- Activity -
Would you please copy the entries exactly, leaving every picture aside?

- Record set -

###

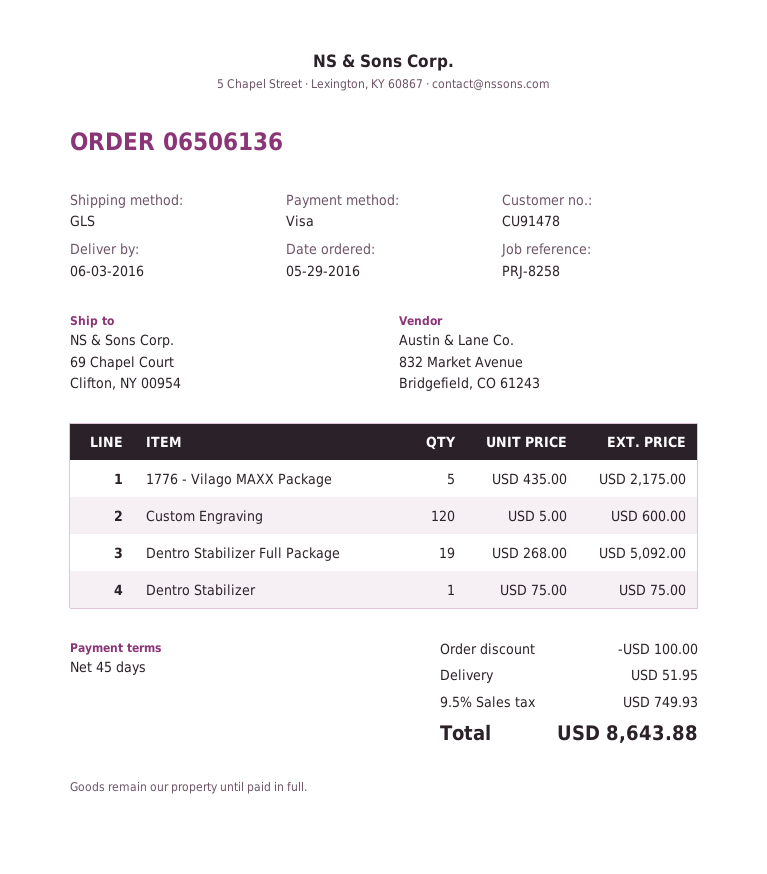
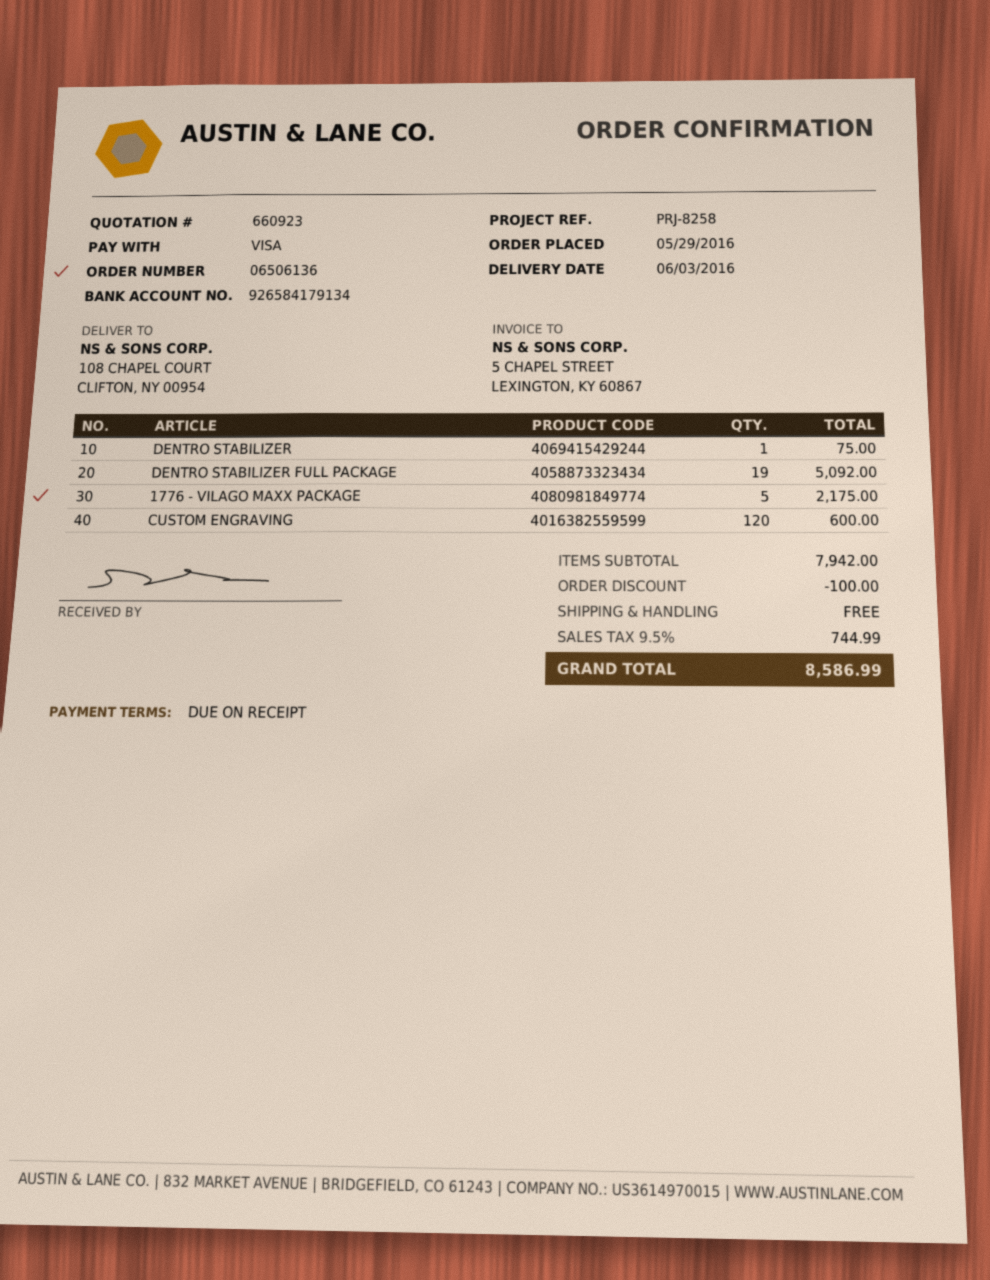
payment terms: 45 days -> on receipt
ship to: 69 Chapel Court, Clifton, NY 00954 -> 108 CHAPEL COURT, CLIFTON, NY 00954
shipping: 51.95 -> 0.00
tax: 9.5% = 749.93 -> 9.5% = 744.99
total: 8643.88 -> 8586.99

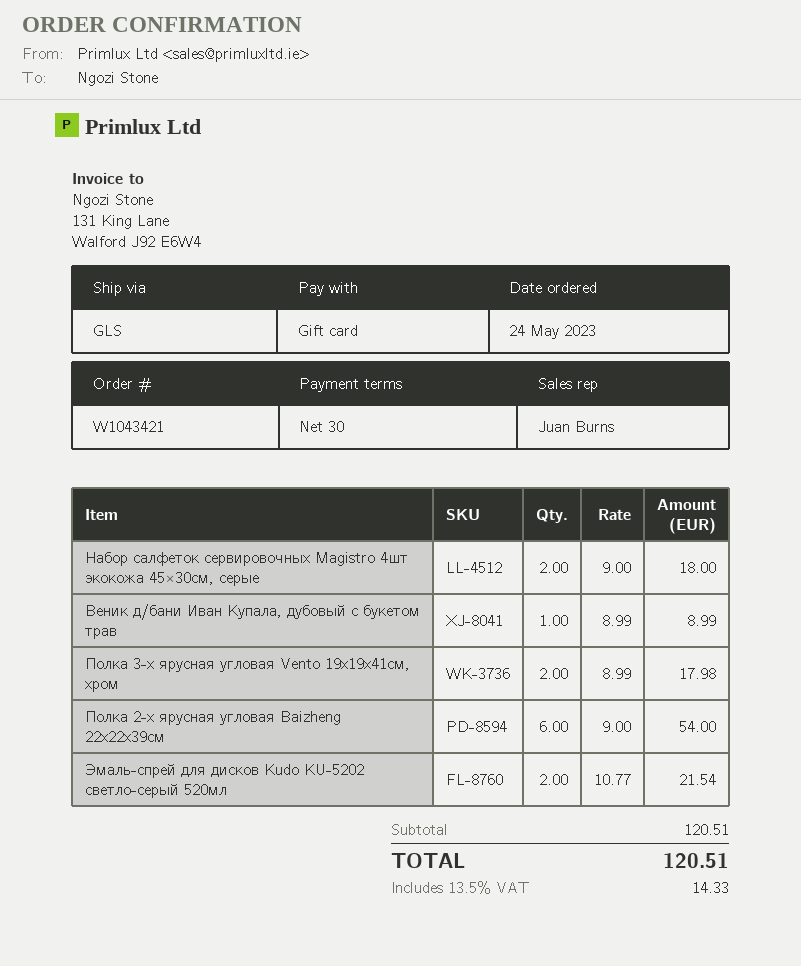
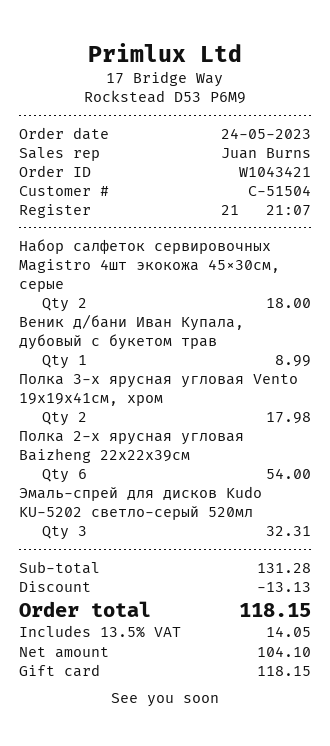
Эмаль-спрей для дисков Kudo KU-5202 светло-серый 520мл: 2 for 21.54 -> 3 for 32.31
subtotal: 120.51 -> 131.28
discount: none -> 13.13
tax: 13.5% = 14.33 -> 13.5% = 14.05
total: 120.51 -> 118.15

###

- Exercise solution -
payment terms: 45 days -> on receipt
ship to: 69 Chapel Court, Clifton, NY 00954 -> 108 CHAPEL COURT, CLIFTON, NY 00954
shipping: 51.95 -> 0.00
tax: 9.5% = 749.93 -> 9.5% = 744.99
total: 8643.88 -> 8586.99

Эмаль-спрей для дисков Kudo KU-5202 светло-серый 520мл: 2 for 21.54 -> 3 for 32.31
subtotal: 120.51 -> 131.28
discount: none -> 13.13
tax: 13.5% = 14.33 -> 13.5% = 14.05
total: 120.51 -> 118.15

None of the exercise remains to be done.